Sunday, September 20, 2015

Memo #4, Week 5 Readings

Ginsburg: Not a Cookbook: Guidelines for Conducting a Clinical Interview

In this reading, Ginsburg outlines basic procedures and thought processes that one should consider when conducting a clinical interview. Interviewers must act “clinically” by creatively use a general structure of guidelines and applying them adaptively to a child’s unique personality and thought processes. The interviewer must further acknowledge that the children that they interview are autonomous thinkers—the students are making genuine attempts to explain their knowledge of a concept based on their experience. Interviewers must also have a goal of what to look for, which can be based on age-appropriate norms, the interviewer’s pre-established protocol, and specific tasks that target a student’s thought-process. Furthermore, establishing a positive rapport with the student can help the student feel more comfortable and open to expressing their opinions.

  • Child as Expert: By treating the child as the expert thinker in the situation, one can help them feel confident enough to express their though process.
  • Interview as Dialogue: Interviews should be conversation-based in order to seek justifications of students’ problem-solving strategies and tap into student’s procedural knowledge.
  • Openness: An interviewer should avoid leading questions and expect “diff-understandings;” this can allow the student to respond more honestly and openly to an interviewer’s questions.
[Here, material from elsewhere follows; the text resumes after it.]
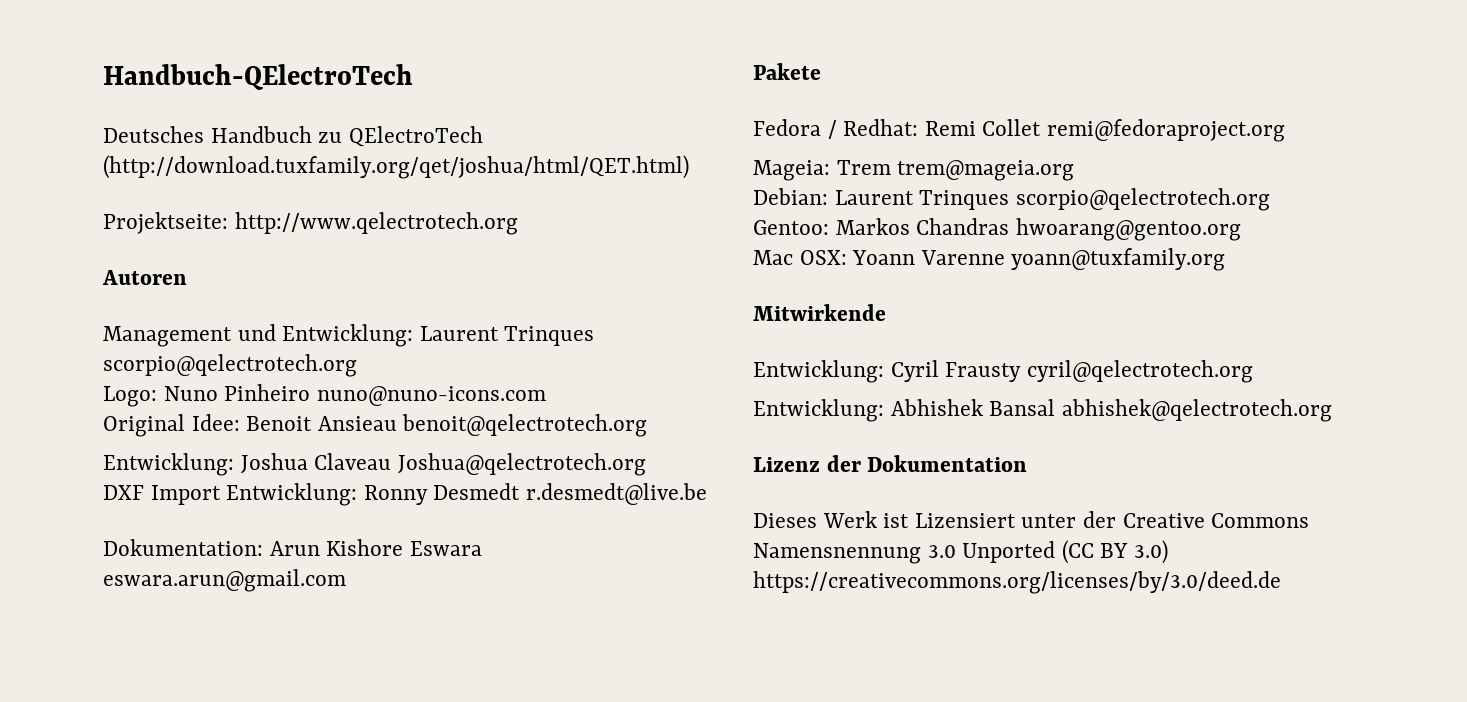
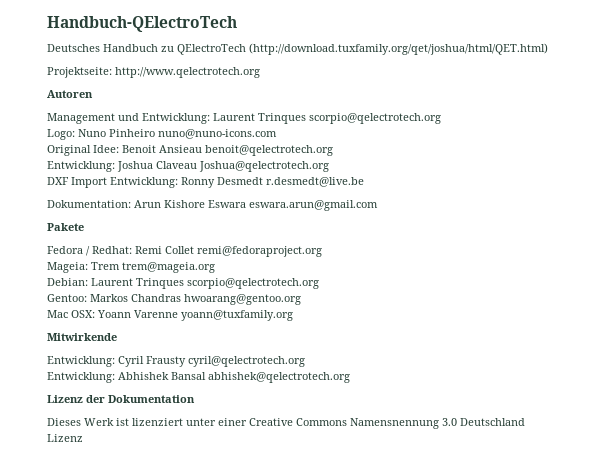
[914,511,1117,528] Lizensiert unter der -> [132,418,247,426] lizenziert unter einer
[962,540,1169,564] [753,571,1281,594] Unported (CC BY 3.0) https://creativecommons.org/licenses/by/3.0/deed.de -> [460,418,525,426] [47,434,83,442] Deutschland Lizenz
Greeno and Hall: Practicing Representation: Learning with and About Representational Forms

Greeno and Hall posit that each student should be exposed to a variety of representations (or required exercises) in the science classroom. They stress the importance of situative practice, in which students learn through participation. With this situative technique, students will work with a wide range of representations to learn firsthand what types of representations work the best in different problem-based scenarios. These representations allow students to organize information, participate in the epistemic culture of science, and interpret data to make sense of how various representations can model the concepts that lie at the heart of problem-based learning. Ultimately, students will be able to make their own representations, which provides the students with the opportunity to participate in the decoding of information and gain a deeper understanding of problem-solving techniques.
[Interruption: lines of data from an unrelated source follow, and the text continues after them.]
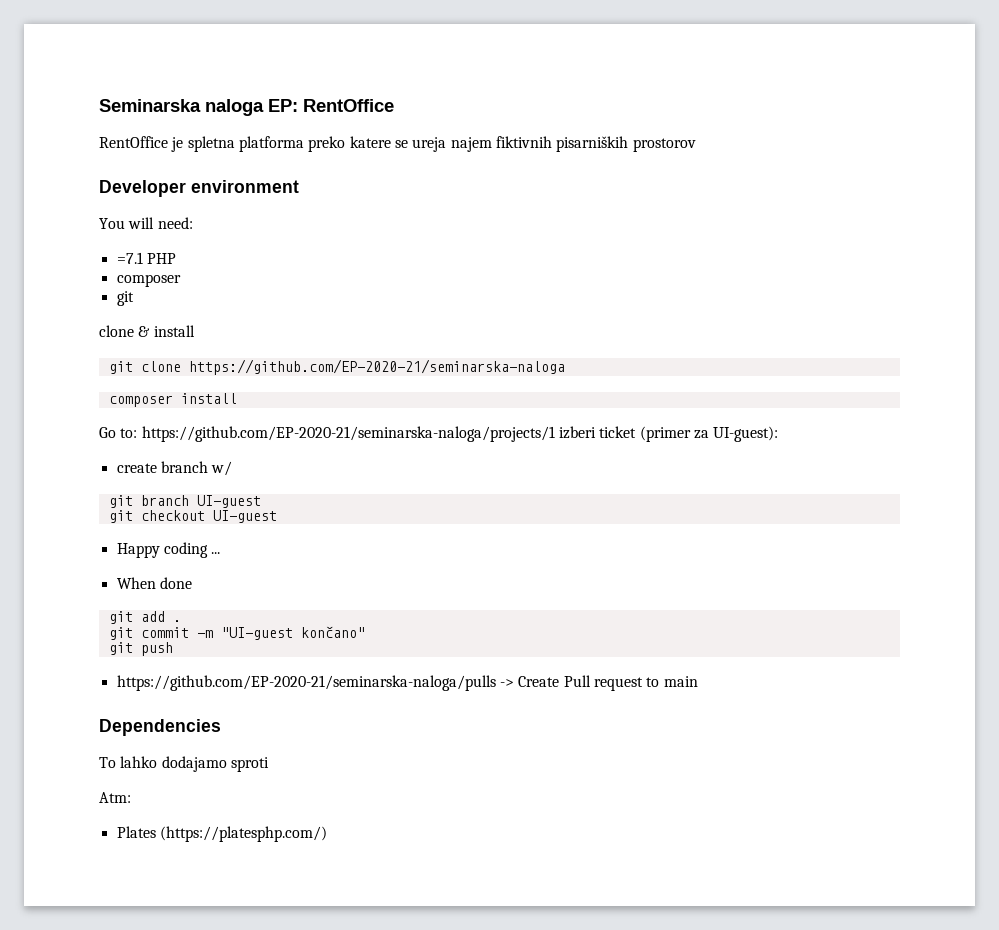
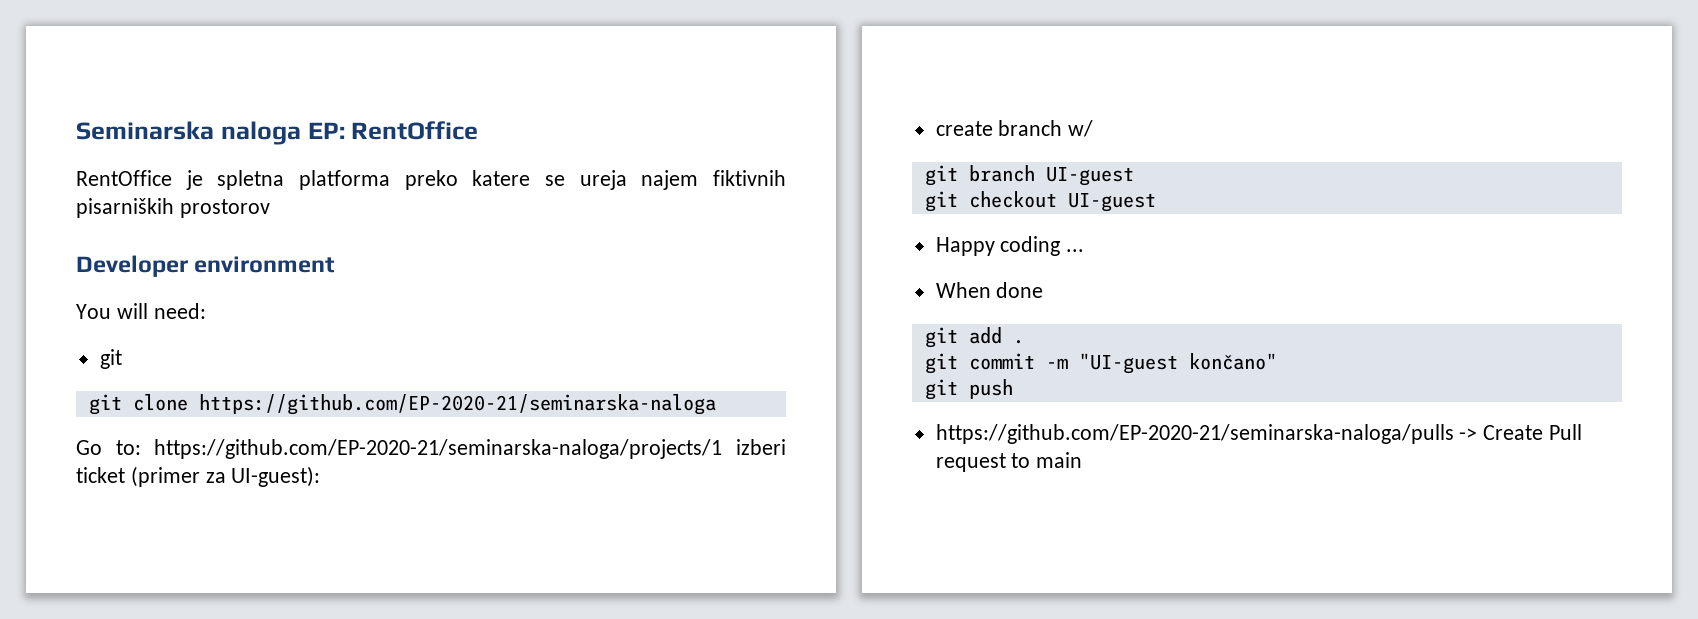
[116,252,176,264] [116,274,181,287] [116,291,134,306] [99,325,195,337] =7.1 PHP // composer // git // clone & install -> [99,349,122,369] git
[108,393,237,407] // composer install -> (716, 404) none
[99,719,221,736] [99,756,269,772] [99,792,131,803] [116,826,327,842] // Dependencies // To lahko dodajamo sproti // Atm: // Plates (https://platesphp.com/) -> (1083, 460) none

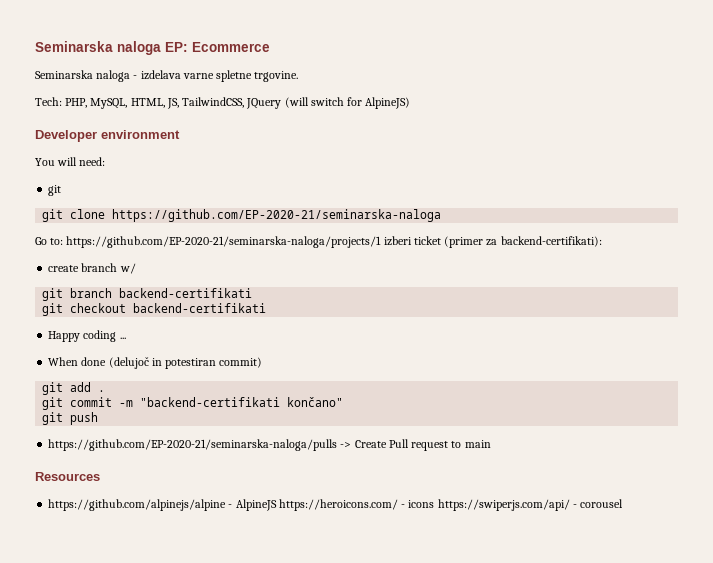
[351,121,479,140] [76,170,786,190] [76,198,270,218] RentOffice // RentOffice je spletna platforma preko katere se ureja najem fiktivnih pisarniških prostorov -> [192,42,270,52] [35,70,299,82] [35,97,411,109] Ecommerce // Seminarska naloga - izdelava varne spletne trgovine. // Tech: PHP, MySQL, HTML, JS, TailwindCSS, JQuery (will switch for AlpineJS)
[231,466,321,487] UI-guest): -> [500,236,602,247] backend-certifikati):
[1045,167,1134,186] UI-guest -> [119,288,253,298] backend-certifikati
[1067,193,1156,212] UI-guest -> [133,303,267,313] backend-certifikati
(1044, 290) none -> [108,357,263,369] (delujoč in potestiran commit)
[1078,353,1178,374] "UI-guest -> [140,397,281,407] "backend-certifikati
(1083, 460) none -> [35,472,100,481] [48,499,624,511] // Resources // https://github.com/alpinejs/alpine - AlpineJS https://heroicons.com/ - icons https://swiperjs.com/api/ - corousel

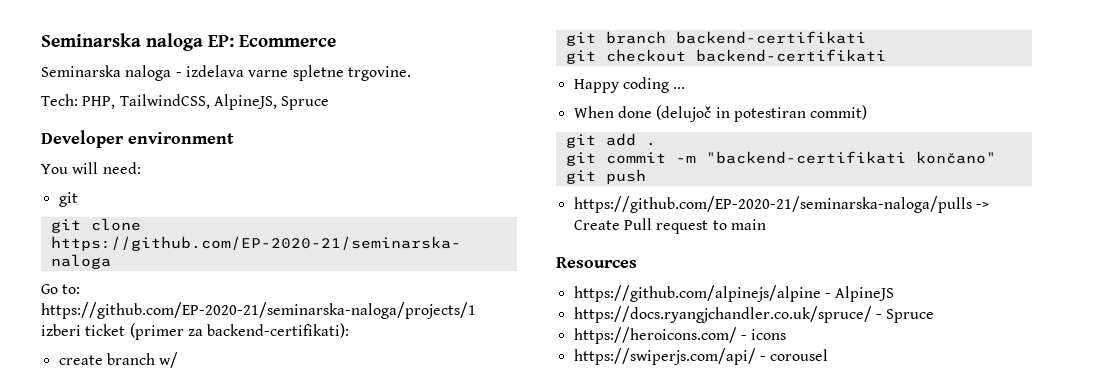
[90,97,411,109] MySQL, HTML, JS, TailwindCSS, JQuery (will switch for AlpineJS) -> [119,94,330,110] TailwindCSS, AlpineJS, Spruce
(277, 505) none -> [573,306,935,323] // https://docs.ryangjchandler.co.uk/spruce/ - Spruce //
(435, 504) none -> (787, 334) //

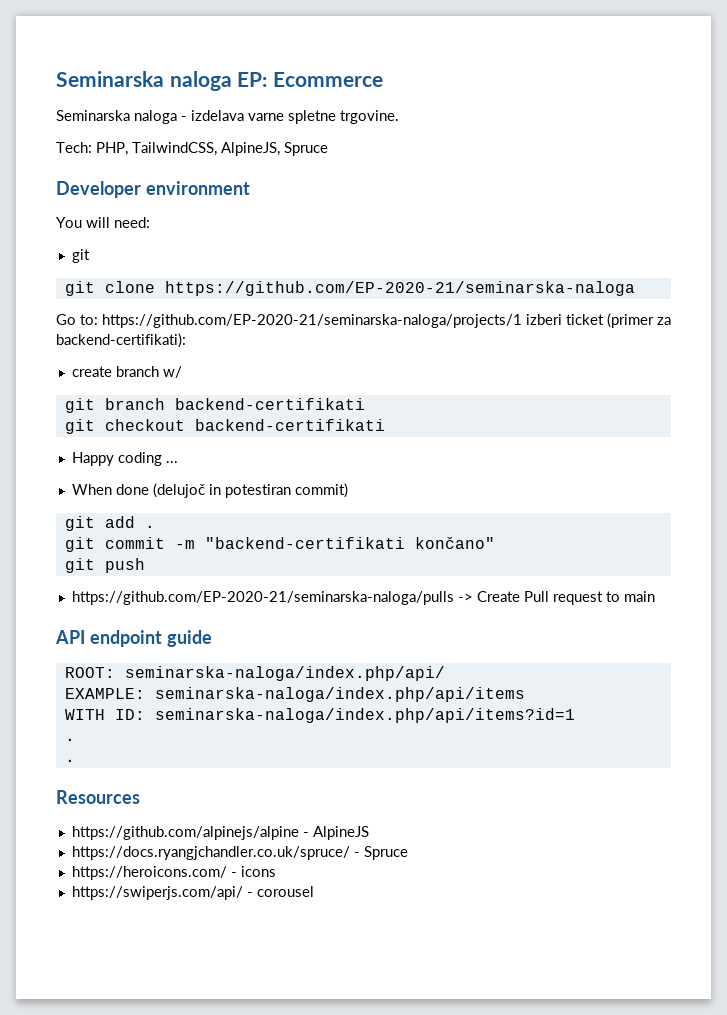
(766, 224) none -> [55,630,212,647] [64,666,445,681] [64,687,525,702] [64,708,575,723] [64,738,75,741] [64,759,75,762] // API endpoint guide // ROOT: seminarska-naloga/index.php/api/ // EXAMPLE: seminarska-naloga/index.php/api/items // WITH ID: seminarska-naloga/index.php/api/items?id=1 // . // .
Russ and Sherin: Using Interviews to Explore Student Ideas in Science

The authors here suggest that by being aware of what the students already know about a topic, teachers can guide future instruction and activity in the classroom. One way to obtain this information is through a “student-thinking interview,” which teachers can carry out with their students. The general strategy for conducting these interviews follows the structure of contextualizing the concept, probing a student’s answers to your questions, and seeding a different way of understanding a concept. Russ and Sherin also stress that these interviews should be treated as formative assessments, which are designed to help the teacher determine how to teach off of the students’ prior knowledge rather than looking for “correct” answers.
  • Objectivity: By keeping a non-biased attitude towards student responses, a teacher can learn more about a student’s previous knowledge and thought processes.


Overall, these articles emphasize the various ways in which teachers can learn more about their students’ thought processes, prior knowledge, and conceptual understanding. Ginsburg and Russ & Sherin emphasize the role of interviewing to access a student’s naïve conceptual and procedural knowledge, while Greeno & Hall help illustrate how the use of various modes of representation and model building can help teachers observe how their students are work through and interpret scientific problems. While the authors definitely have me convinced about the benefits and efficacy of these methods, I wonder how a teacher can routinely use interviews in a classroom. Is there a way to interview students on an individual or group basis while still maintaining effective classroom management for the students that are not being interviewed?




1 comment:

  1. I really enjoyed your discussion, and I particularly liked the comment about group interviews. I've only learned about clinical interviews in the past few weeks, but I've only heard of them as individual, one-on-one interviews, so it's interesting to think of a group interview with the same focus. I definitely think that a group clinical interview is feasible and might actually have some benefits over individual ones, such as perhaps allowing students to bounce ideas off of each other.